Records from a data collection
Start of Block

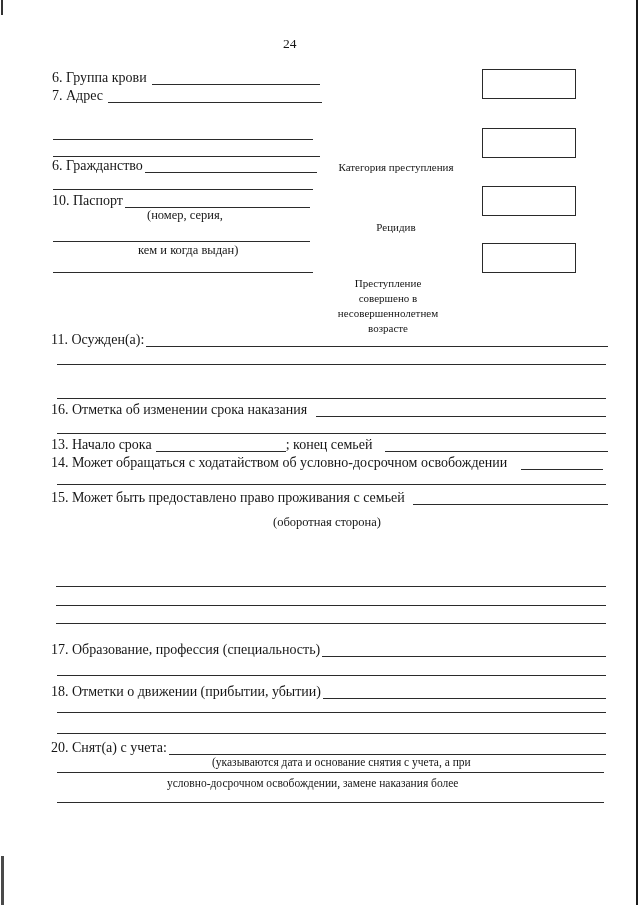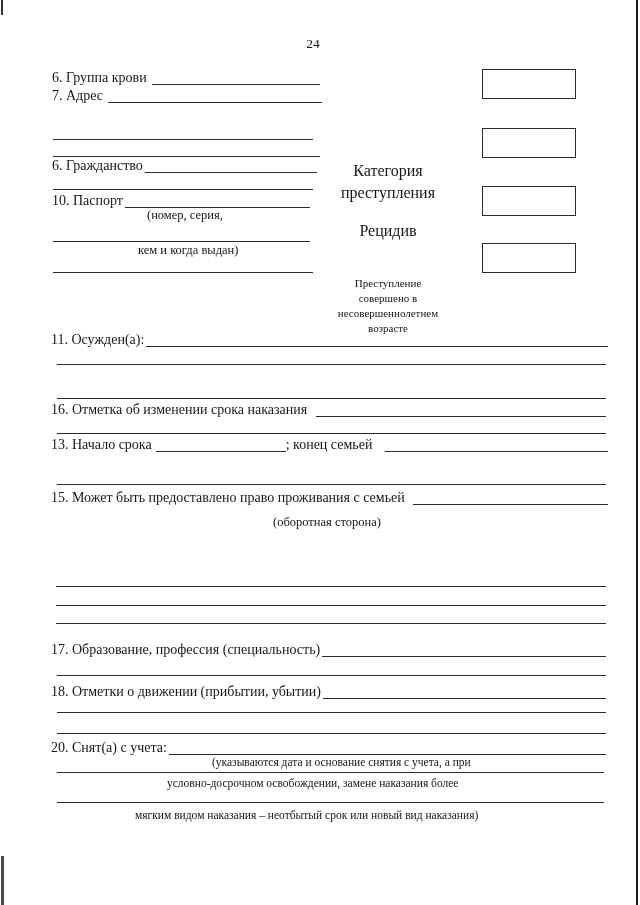--- a/index.html
+++ b/index.html
@@ -13,7 +13,7 @@
   }
   .pageno{
     position:absolute;top:36px;left:283px;width:60px;
-    text-align:center;font-size:13.5px;
+    text-align:left;font-size:13.5px;
   }
   
   .row{

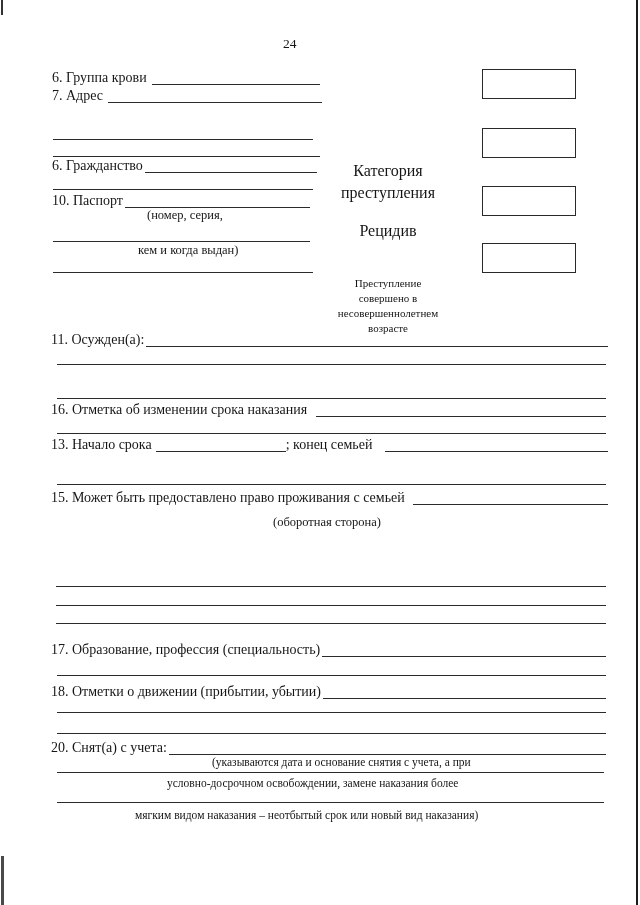--- a/index.html
+++ b/index.html
@@ -34,7 +34,7 @@
   .hint.md{font-size:12.5px;}
   
   .mid{position:absolute;text-align:center;}
-  .mid.big{left:330px;width:116px;font-size:16px;line-height:22px;}
+  .mid.big{left:338px;width:116px;font-size:11px;line-height:15px;}
   .mid.small{left:330px;width:116px;font-size:11px;line-height:15px;}
   
   .codebox{

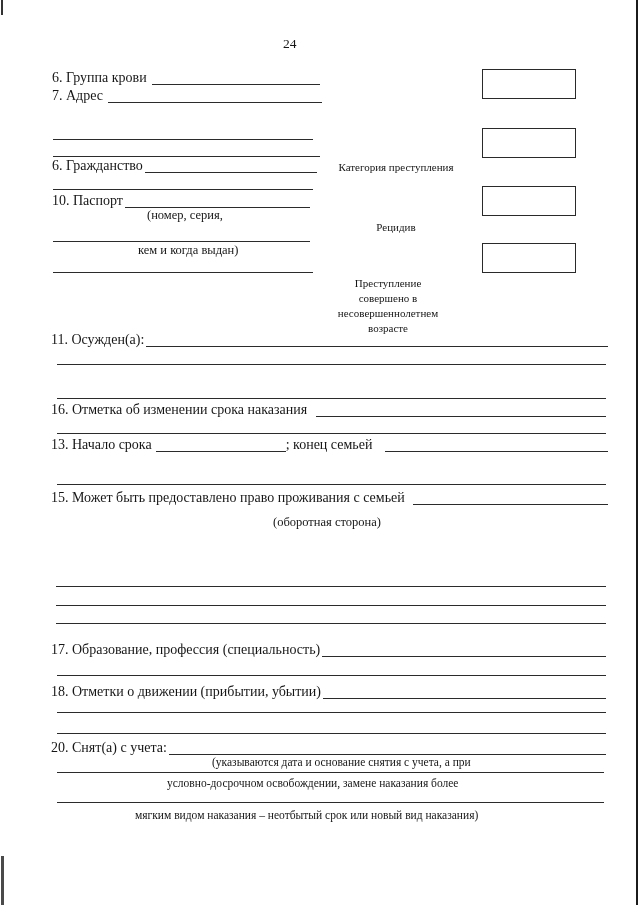--- a/index.html
+++ b/index.html
@@ -101,6 +101,10 @@
     <span class="lbl">; конец семьей</span>
     <span class="ln" style="margin-left:13px"></span>
   </div>
+  <div class="row" style="top:455px;left:51px;width:552px">
+    <span class="lbl">14. Может обращаться с ходатайством об условно-досрочном освобождении</span>
+    <span class="ln" style="margin-left:14px"></span>
+  </div>
   <div class="hr" style="top:484px;left:57px;width:549px"></div>
   <div class="row" style="top:490px;left:51px;width:557px">
     <span class="lbl">15. Может быть предоставлено право проживания с семьей</span>

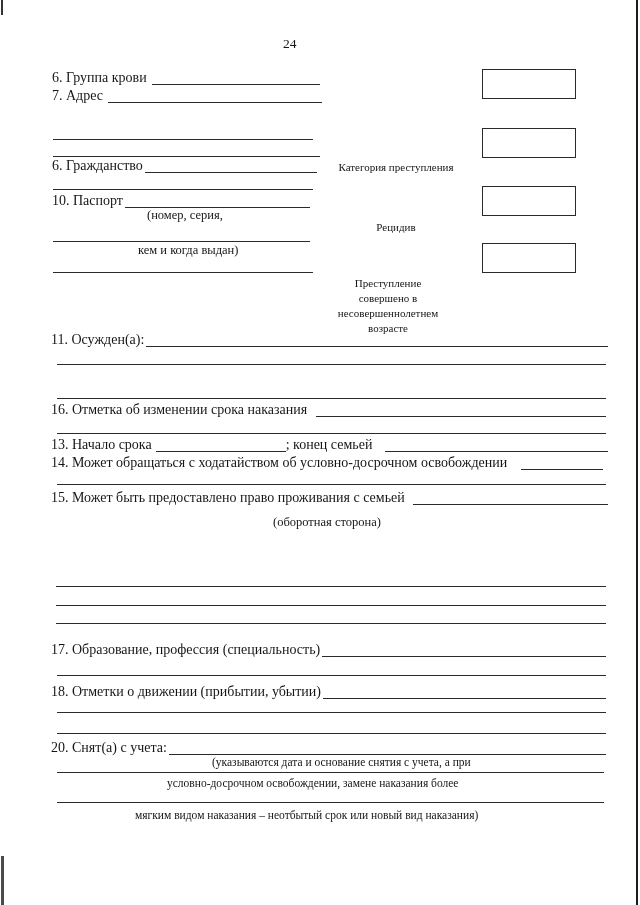--- a/index.html
+++ b/index.html
@@ -137,7 +137,6 @@
   <div class="hr" style="top:772px;left:57px;width:547px"></div>
   <div class="hint" style="top:777px;left:167px">условно-досрочном освобождении, замене наказания более</div>
   <div class="hr" style="top:802px;left:57px;width:547px"></div>
-  <div class="hint" style="top:809px;left:135px">мягким видом наказания – неотбытый срок или новый вид наказания)</div>
 
   <div class="edge" style="left:636px;top:0;width:2px;height:905px"></div>
   <div class="edge" style="left:1px;top:0;width:2px;height:15px;background:#333"></div>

End of Block

● Directions
Report each line above that includes the string "center".

● Completed exercise
-    text-align:center;font-size:13.5px;
   .mid{position:absolute;text-align:center;}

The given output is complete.